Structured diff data
*-*-*
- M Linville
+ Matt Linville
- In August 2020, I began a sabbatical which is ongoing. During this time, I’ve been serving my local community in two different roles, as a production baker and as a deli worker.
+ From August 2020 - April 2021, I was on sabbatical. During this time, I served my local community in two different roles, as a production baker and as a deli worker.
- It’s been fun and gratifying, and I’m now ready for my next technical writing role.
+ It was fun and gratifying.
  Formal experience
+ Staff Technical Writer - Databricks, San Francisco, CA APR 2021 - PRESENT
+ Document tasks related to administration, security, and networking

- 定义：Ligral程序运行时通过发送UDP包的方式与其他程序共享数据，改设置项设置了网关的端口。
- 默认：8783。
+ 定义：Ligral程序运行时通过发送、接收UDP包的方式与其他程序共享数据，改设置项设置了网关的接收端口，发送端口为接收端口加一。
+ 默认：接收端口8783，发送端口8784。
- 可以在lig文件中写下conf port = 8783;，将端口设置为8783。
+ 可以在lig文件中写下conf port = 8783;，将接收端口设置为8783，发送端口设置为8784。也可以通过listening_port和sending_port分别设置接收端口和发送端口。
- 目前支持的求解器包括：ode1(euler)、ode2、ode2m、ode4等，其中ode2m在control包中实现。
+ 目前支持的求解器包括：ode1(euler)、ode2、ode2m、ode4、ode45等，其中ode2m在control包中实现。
*-*-*
A complete answer gives every line of the data that includes "worker".

### [Written answer]
- In August 2020, I began a sabbatical which is ongoing. During this time, I’ve been serving my local community in two different roles, as a production baker and as a deli worker.
+ From August 2020 - April 2021, I was on sabbatical. During this time, I served my local community in two different roles, as a production baker and as a deli worker.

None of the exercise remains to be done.